I've always assumed that direct corruption is an important element of US leverage over Iraq's government. And I've read reports that Iraq under the occupation has become the most corrupt place in the Middle East.
I've never read a report of a direct accusation of a specific instance of corruption until now.
My first thought on reading this is to congratulate the Iraqi parliament for so far resisting what I'm sure are huge pressures from the US to succomb to this type of corruption.
My second thought is that I guess it's mathematically possible that this report is fabricated from nothing, I find that completely implausible. I see no reason that the US would not engineer the writing of an oil law substantially more favorable to the US than the standard oil laws of the region and attempt to use corruption to split the difference between US companies and whichever Iraqi leaders are willing to be paid off.

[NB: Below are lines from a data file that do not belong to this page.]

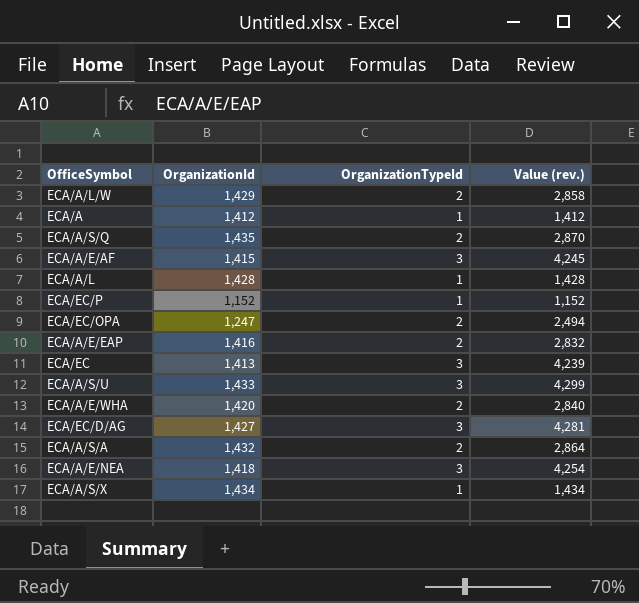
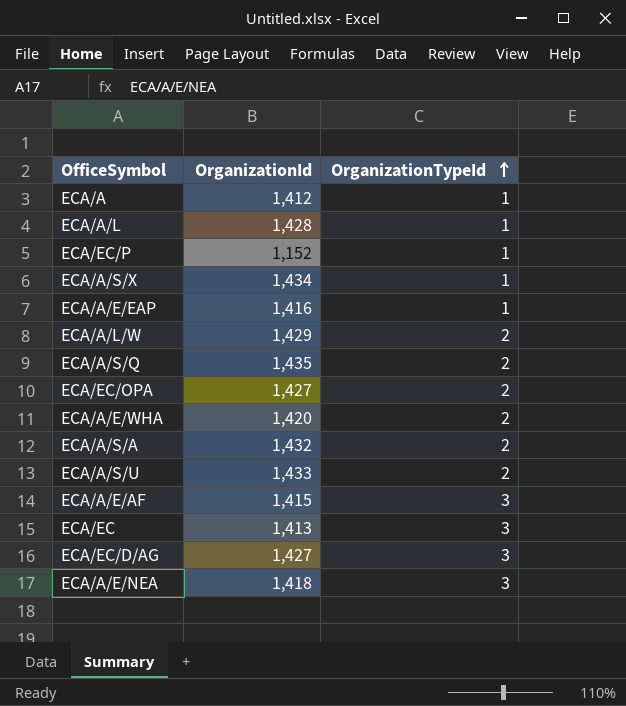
row order: none -> OrganizationTypeId ascending
column Value (rev.) | formula: [OrganizationId] * [OrganizationTypeId] -> none
ECA/A/E/EAP | OrganizationTypeId: 2 -> 1
ECA/EC/OPA | OrganizationId: 1,247 -> 1,427
ECA/A/S/U | OrganizationTypeId: 3 -> 2

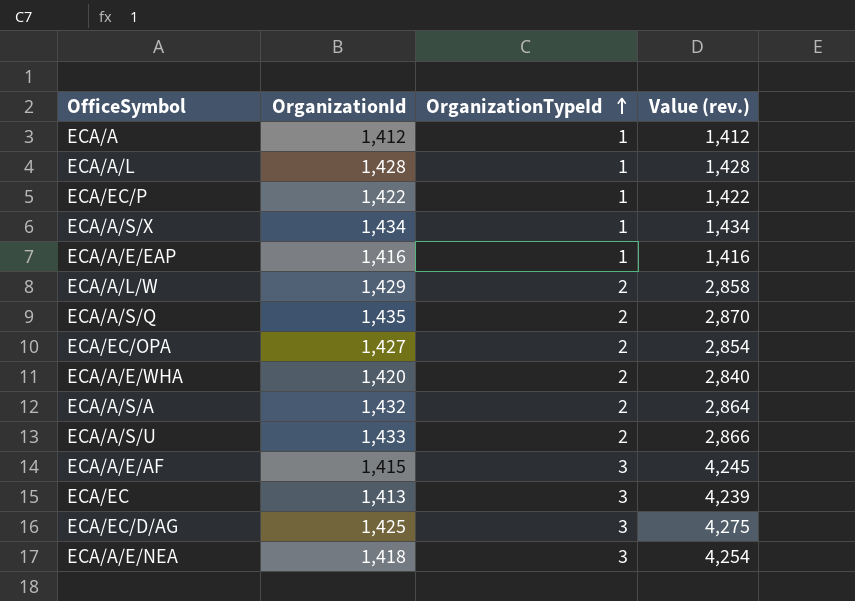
column Value (rev.) | formula: none -> [OrganizationId] * [OrganizationTypeId]
ECA/EC/P | OrganizationId: 1,152 -> 1,422
ECA/EC/D/AG | OrganizationId: 1,427 -> 1,425

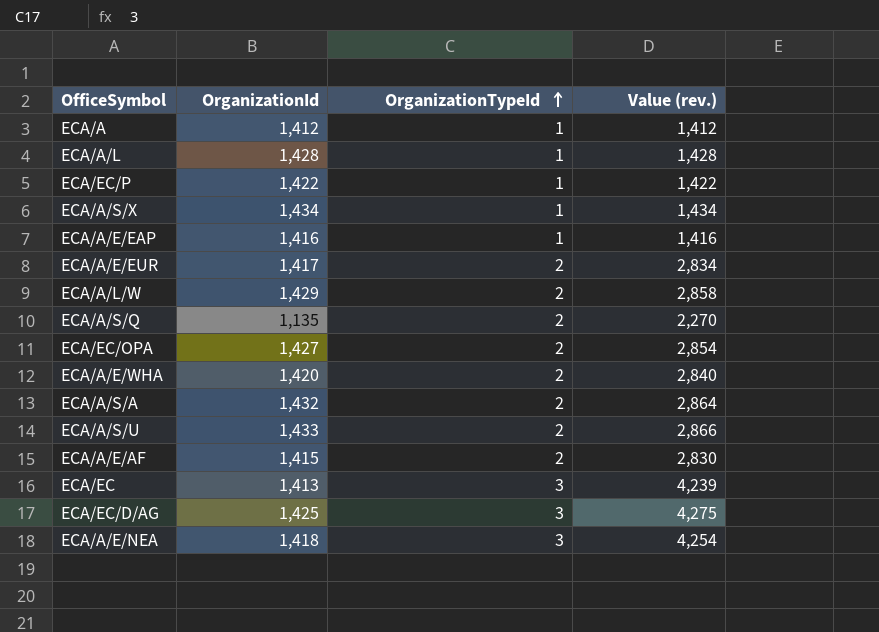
row ECA/A/E/EUR: none -> 1,417 | 2 | 2,834
ECA/A/S/Q | OrganizationId: 1,435 -> 1,135
ECA/A/S/Q | Value (rev.): 2,870 -> 2,270
ECA/A/E/AF | OrganizationTypeId: 3 -> 2
ECA/A/E/AF | Value (rev.): 4,245 -> 2,830

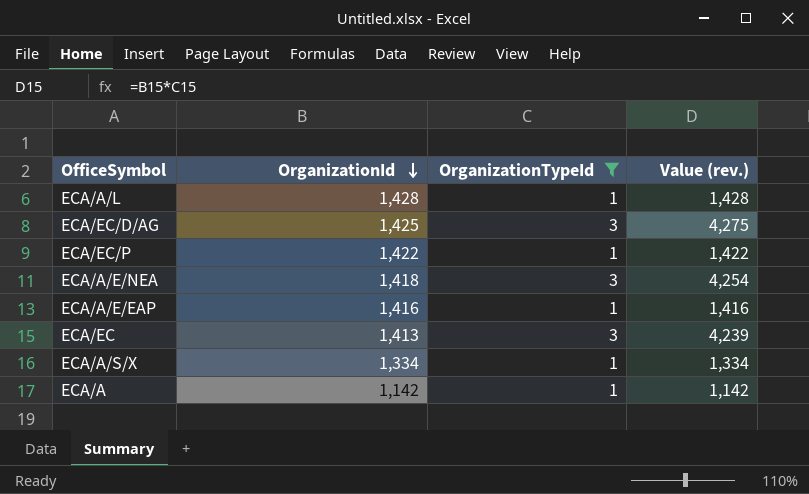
filter: none -> OrganizationTypeId != 2
row order: OrganizationTypeId ascending -> OrganizationId descending
ECA/A/S/X | OrganizationId: 1,434 -> 1,334
ECA/A/S/X | Value (rev.): 1,434 -> 1,334
ECA/A | OrganizationId: 1,412 -> 1,142
ECA/A | Value (rev.): 1,412 -> 1,142

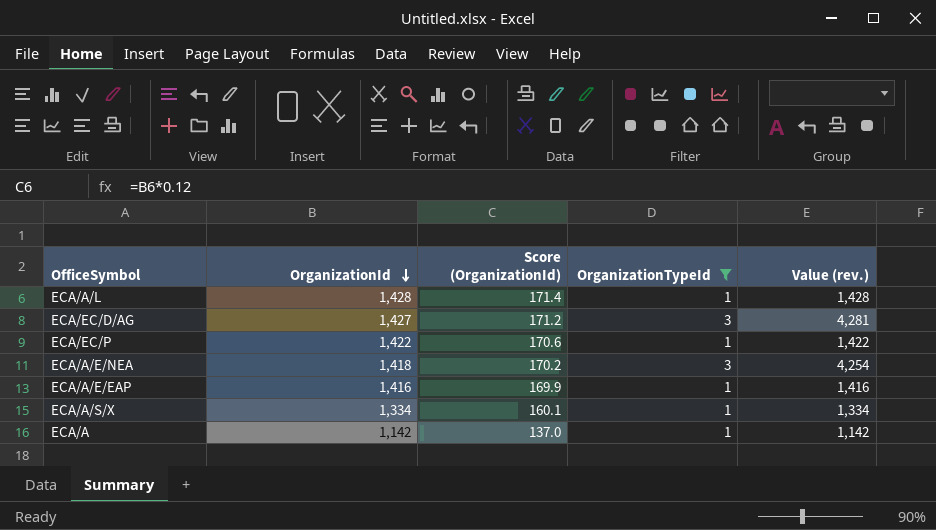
column Score (OrganizationId) | formula: none -> [OrganizationId] * 0.12
row ECA/EC: 1,413 | 3 | 4,239 -> none
ECA/EC/D/AG | OrganizationId: 1,425 -> 1,427
ECA/EC/D/AG | Value (rev.): 4,275 -> 4,281

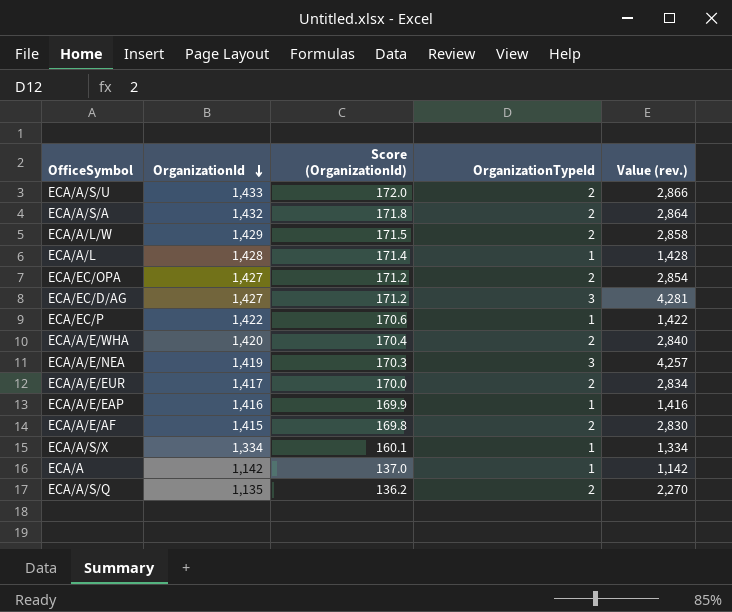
filter: OrganizationTypeId != 2 -> none
ECA/A/E/NEA | OrganizationId: 1,418 -> 1,419
ECA/A/E/NEA | Score (OrganizationId): 170.2 -> 170.3
ECA/A/E/NEA | Value (rev.): 4,254 -> 4,257

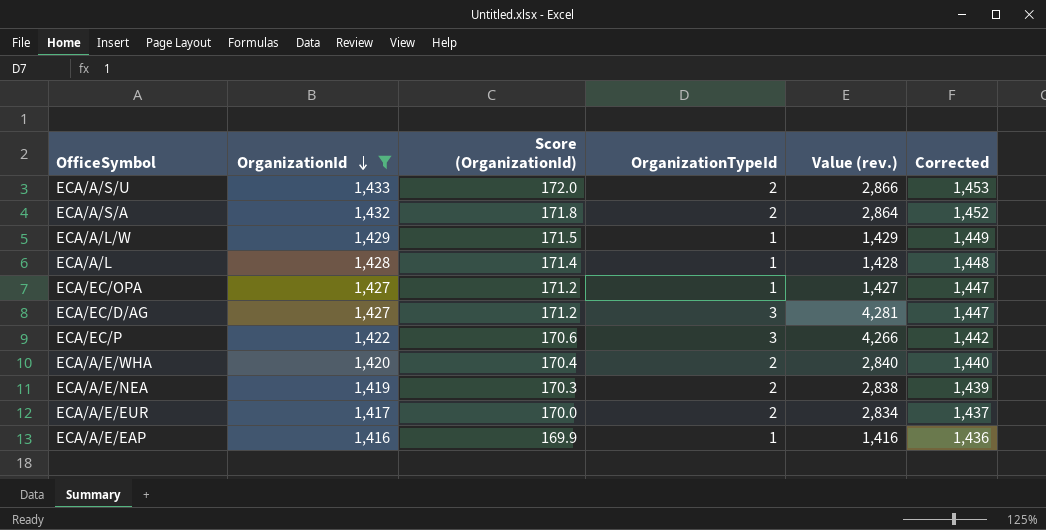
filter: none -> OrganizationId >= 1,416
column Corrected | formula: none -> [OrganizationId] + 20
ECA/A/L/W | OrganizationTypeId: 2 -> 1
ECA/A/L/W | Value (rev.): 2,858 -> 1,429
ECA/EC/OPA | OrganizationTypeId: 2 -> 1
ECA/EC/OPA | Value (rev.): 2,854 -> 1,427
ECA/EC/P | OrganizationTypeId: 1 -> 3
ECA/EC/P | Value (rev.): 1,422 -> 4,266
ECA/A/E/NEA | OrganizationTypeId: 3 -> 2
ECA/A/E/NEA | Value (rev.): 4,257 -> 2,838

My third thought though, is that I am very disappointed by the failure of the Western press to uncover and present this story earlier.
When Iraq's parliament, at the urging of the Sadr faction, prepared to nominate Jaafari for another term as Prime Minister, Bush said that was not acceptable. Rice flew into Iraq for consultations on stopping his candidacy. As adamant as the US or England could be, the fact was they had no votes on Parliament. My questions at the time were "What leverage does Rice have?" "What can Rice be saying that could be persuasive to members of Iraq's parliament?"
The common answer at the time was since the US has around 150,000 troops in the country it has to have some leverage. While as a generality that may qualify as a true statement, the specific story of what Rice could and did promise to change the votes of Iraq's parliamentarians had to be an interesting and important story.
It was very frustrating at the time to watch the Western press fail to even address that question. I concluded that the reason for that failure was partly that the Western press was sympathetic to the aims of the Bush administration, more widely than they pretended and partly that many members of the press are not able to immediately see the disconnect between the influence the US had in theory and the influence the US was acting as if it had. If members of the press had perceived that gap, they would have worked to explain it, instead the gap never entered their field of vision.
We're getting the first concrete indications that US influence in Iraq's parliament is powered at least partly by direct monetary payments. It is true that every skeptical observer, including myself, has believed this to be the case for years now. But belief via ruling out of alternatives is different from having specific examples. A press that was doing its job would have provided specific examples a long time ago.
Along with Iraq's legistlature, congratulations are also in order for the Akbhar Al-Khaleej Newspaper that has done in Arabic what no Western press source has done in English to my knowledge.